Our findings suggest that it may be possible to stratify patients at risk for out-of-hospital ischaemic events, and in particular, stent thrombosis, using a point-of-care platelet function assessment performed during the index hospitalization. Increased maintenance dosing regimens of clopidogrel can improve platelet inhibition in unselected patients21 and in diabetic patients at high risk for an impaired response.33 The third-generation theinopyridine prasugrel and other novel P2Y12 inhibitors can provide more potent and uniform PY12 inhibition.41–43 However, there is currently no data supporting the clinical use of point-of-care platelet function assays in the management of patients undergoing PCI. Before platelet function testing can be widely adopted to risk-stratify patients post-PCI, prospective studies must determine: (i) whether the use of increased clopidogrel maintenance dosing or alternative antiplatelet agents can improve platelet inhibition in patients with high post-treatment reactivity on a standard maintenance dose; (ii) whether such an approach is effective in reducing stent thrombosis and other ischaemic events, and (iii) whether aggressive antiplatelet therapy in non-responders is safe and not associated with significantly increased bleeding. Stent thrombosis is a rare event, and clopidogrel non-responsiveness is not uncommon, and therefore many patients with high post-clopidogrel reactivity do not experience an adverse event. A large randomized clinical trial must evaluate whether the benefits of an aggressive antiplatelet therapy in non-responders outweigh any potential risk of increased bleeding.
Limitations
This is an observational study, but ROC curve analysis demonstrated that the VerifyNow P2Y12 assay was able to discriminate between patients with and without subsequent events. Our findings must be considered to be hypothesis-generating given the exploratory nature of our analysis and must be confirmed in larger, prospective studies. Given the ‘real-world’ nature of our registry, clopidogrel status was heterogeneous at the time of PCI, as some patients were already on clopidogrel therapy while others received a loading dose at the time of intervention; the timing of the measurement of platelet reactivity around the time of the procedure also differed between these two groups.

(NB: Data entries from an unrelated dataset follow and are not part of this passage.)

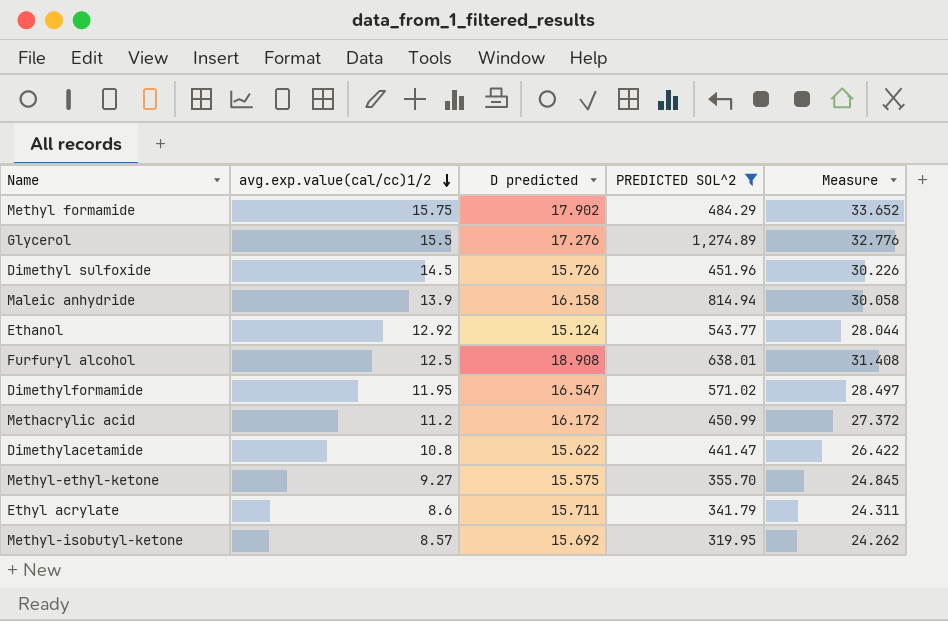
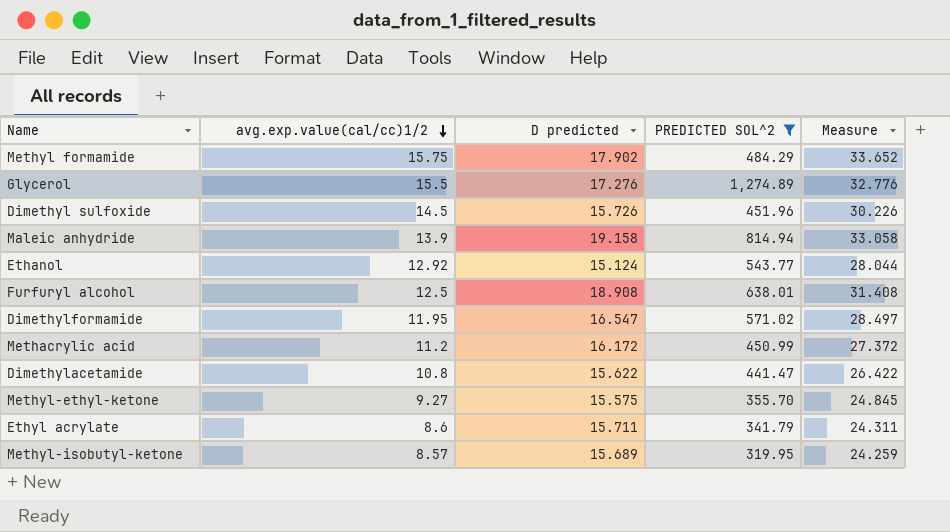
Maleic anhydride | D predicted: 16.158 -> 19.158
Maleic anhydride | Measure: 30.058 -> 33.058
Methyl-isobutyl-ketone | D predicted: 15.692 -> 15.689
Methyl-isobutyl-ketone | Measure: 24.262 -> 24.259

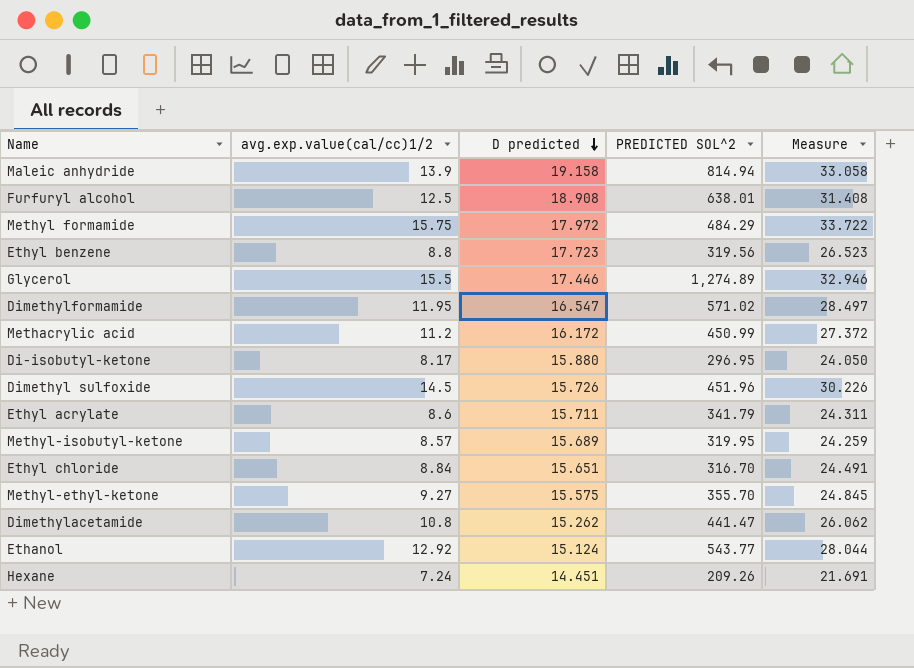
filter: PREDICTED SOL^2 >= 319.95 -> none
row order: avg.exp.value(cal/cc)1/2 descending -> D predicted descending
Methyl formamide | D predicted: 17.902 -> 17.972
Methyl formamide | Measure: 33.652 -> 33.722
Glycerol | D predicted: 17.276 -> 17.446
Glycerol | Measure: 32.776 -> 32.946
Dimethylacetamide | D predicted: 15.622 -> 15.262
Dimethylacetamide | Measure: 26.422 -> 26.062

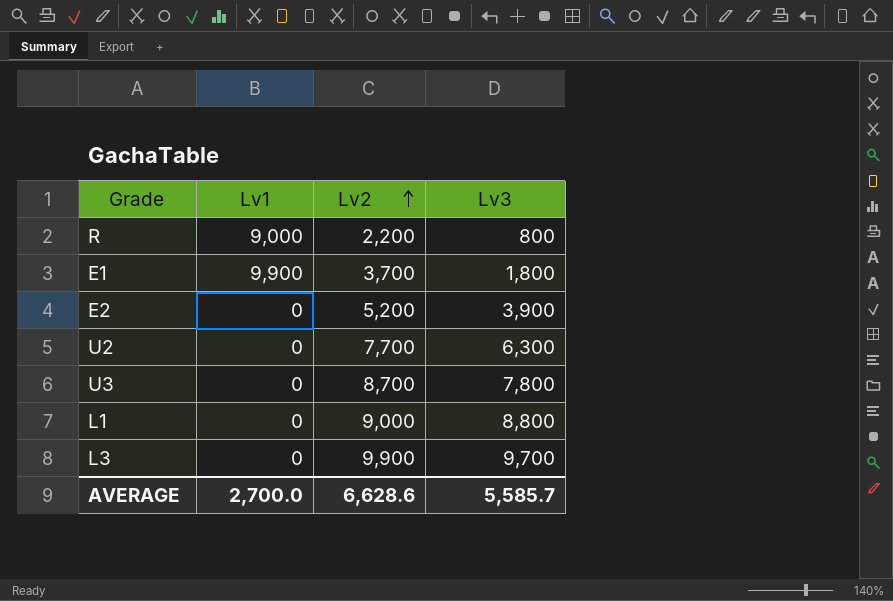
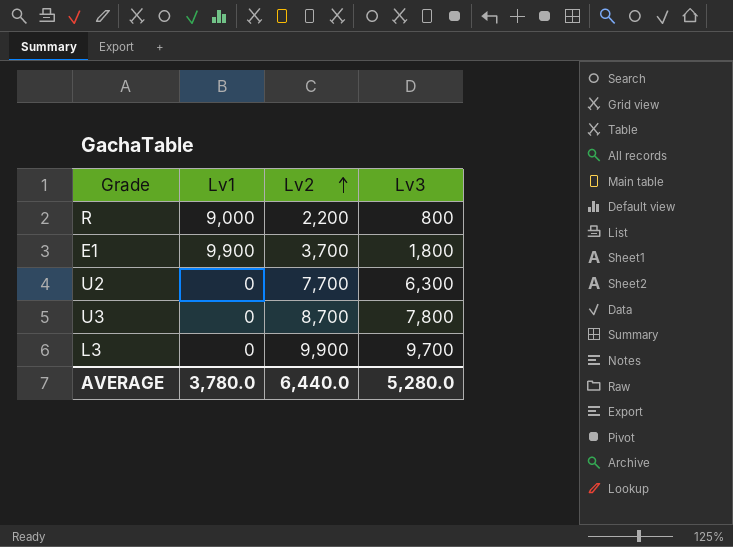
row E2: 0 | 5,200 | 3,900 -> none
row L1: 0 | 9,000 | 8,800 -> none
AVERAGE | Lv1: 2,700.0 -> 3,780.0
AVERAGE | Lv2: 6,628.6 -> 6,440.0
AVERAGE | Lv3: 5,585.7 -> 5,280.0

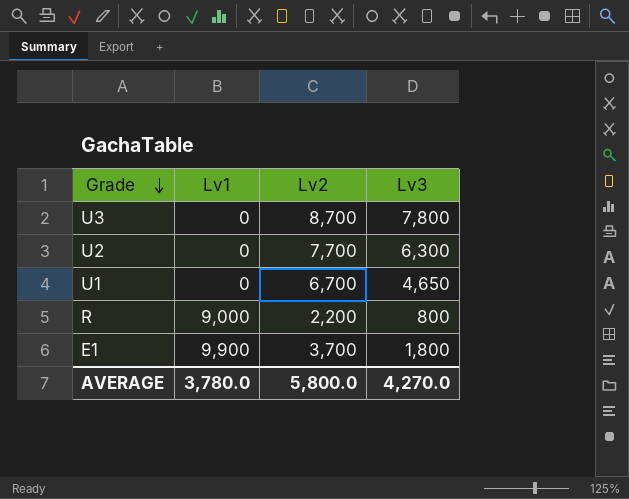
row order: Lv2 ascending -> Grade descending
row L3: 0 | 9,900 | 9,700 -> none
row U1: none -> 0 | 6,700 | 4,650
AVERAGE | Lv2: 6,440.0 -> 5,800.0
AVERAGE | Lv3: 5,280.0 -> 4,270.0

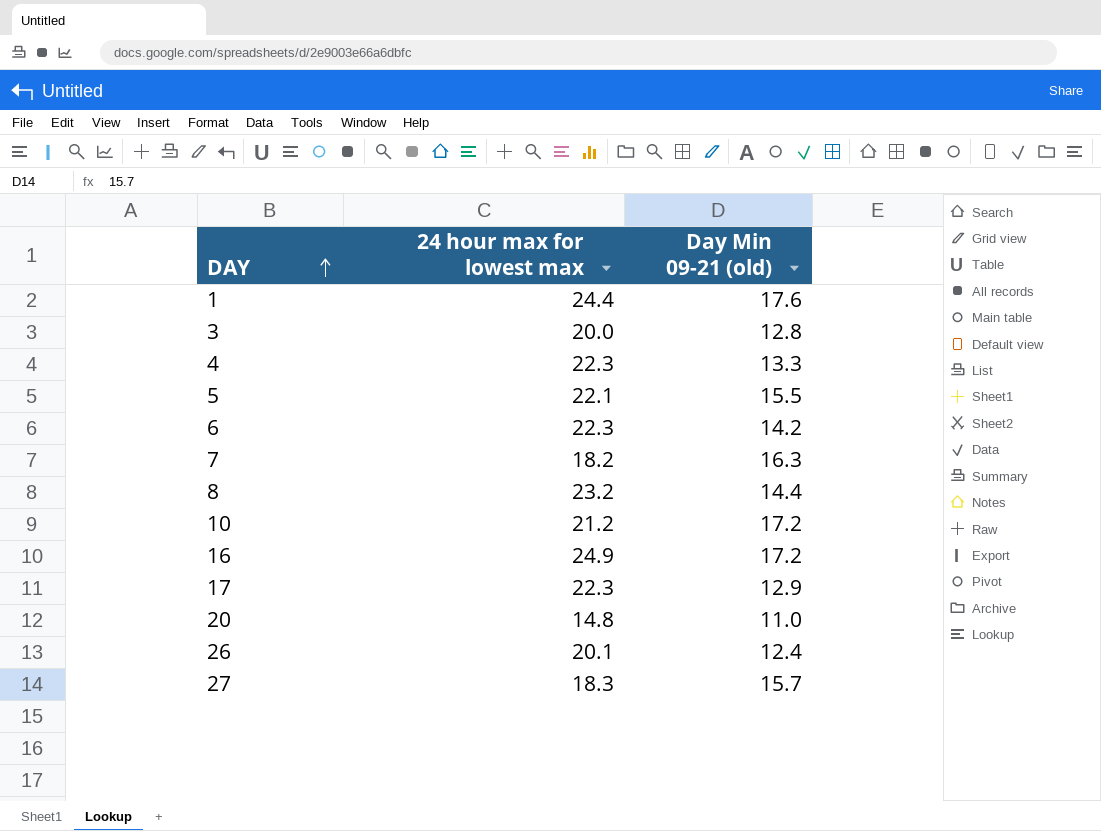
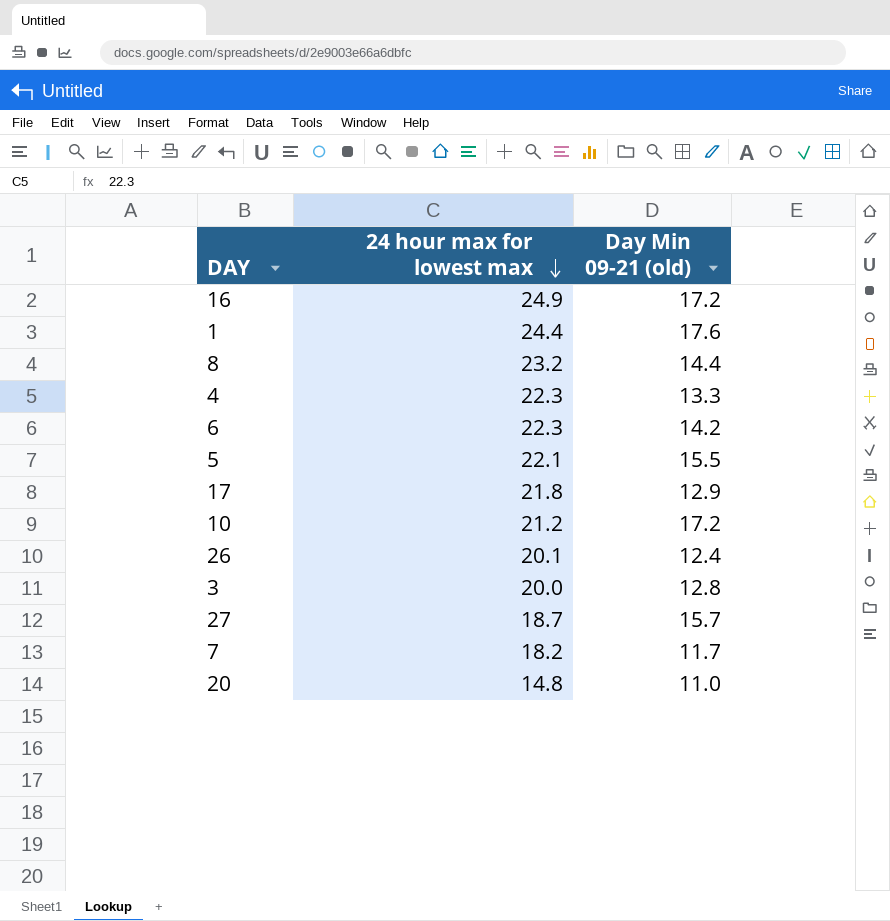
row order: DAY ascending -> 24 hour max for lowest max descending
17 | 24 hour max for lowest max: 22.3 -> 21.8
27 | 24 hour max for lowest max: 18.3 -> 18.7
7 | Day Min 09-21 (old): 16.3 -> 11.7

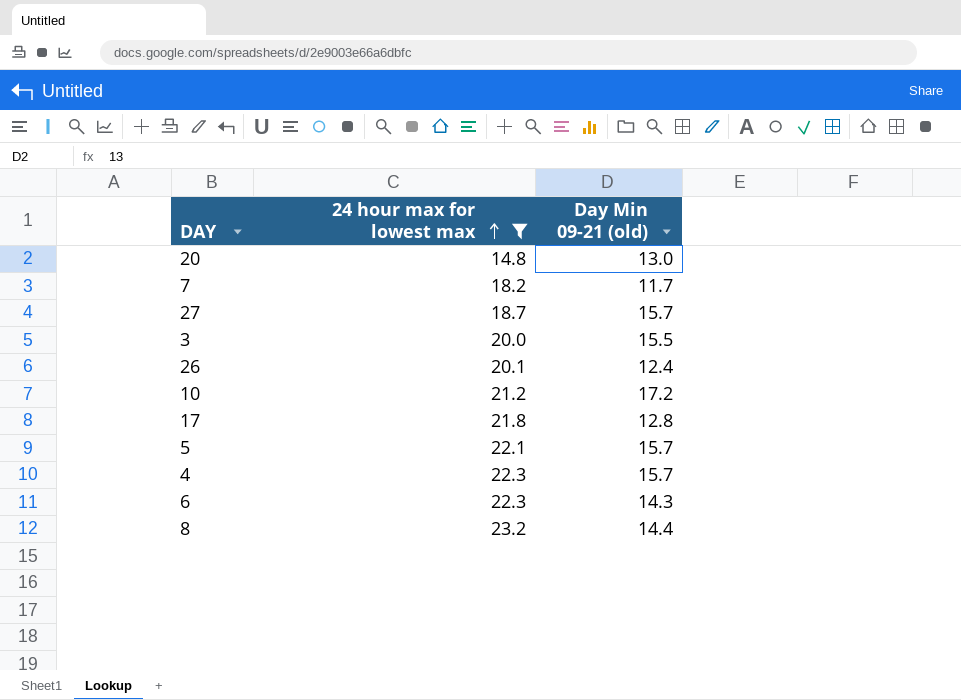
filter: none -> 24 hour max for lowest max <= 23.2
row order: 24 hour max for lowest max descending -> 24 hour max for lowest max ascending
20 | Day Min 09-21 (old): 11.0 -> 13.0
3 | Day Min 09-21 (old): 12.8 -> 15.5
17 | Day Min 09-21 (old): 12.9 -> 12.8
5 | Day Min 09-21 (old): 15.5 -> 15.7
4 | Day Min 09-21 (old): 13.3 -> 15.7
6 | Day Min 09-21 (old): 14.2 -> 14.3

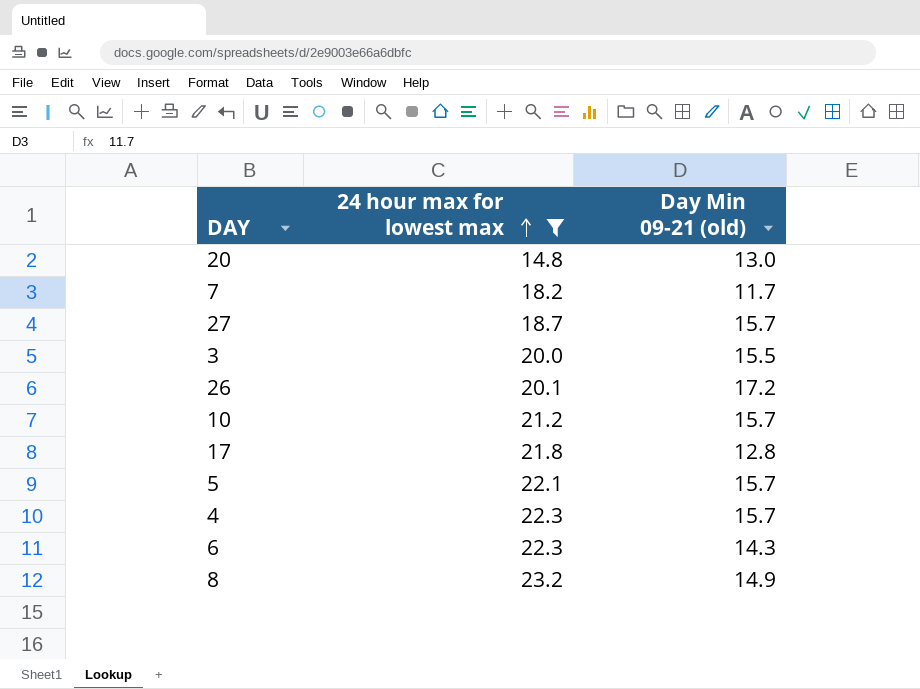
26 | Day Min 09-21 (old): 12.4 -> 17.2
10 | Day Min 09-21 (old): 17.2 -> 15.7
8 | Day Min 09-21 (old): 14.4 -> 14.9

This could have potentially led to differences in platelet reactivity between these groups. However, the study was carefully designed to measure platelet reactivity when the clopidogrel effect was therapeutic in all patients; this is supported by the finding that there was no significant difference in the post-clopidogrel PRU between patients with and without prior clopidogrel therapy. The use of different intra-procedural anticoagulants (heparin and bivalirudin) may have potentially impacted platelet reactivity. However, heparin does not appear to increase ADP-induced platelet reactivity at the agonist concentration used in the VerifyNow assay,44 and there was no difference in the PRU in patients receiving either antithrombin agent. In addition, we focused our analysis on post-discharge events at 6 month follow-up, which would likely be less impacted by the heterogeneity in anticoagulant strategy or the status of clopidogrel therapy at the time of PCI. Patients who reported taking clopidogrel at follow-up may not have been compliant with the medication; however, self-reported adherence is a commonly used measure of compliance.45
Conclusions
Following PCI with DES, high platelet reactivity in patients on clopidogrel measured with a point-of-care assay is associated with post-discharge events, including stent thrombosis. Investigation of alternative clopidogrel dosing regimens that may reduce stent thrombosis and other ischaemic events in high-risk patients identified by this assay is warranted.
Funding
This investigator-initiated study was supported by a grant from Cordis Corporation. The VerifyNow P2Y12 assays were provided free of charge by Accumetrics, Inc.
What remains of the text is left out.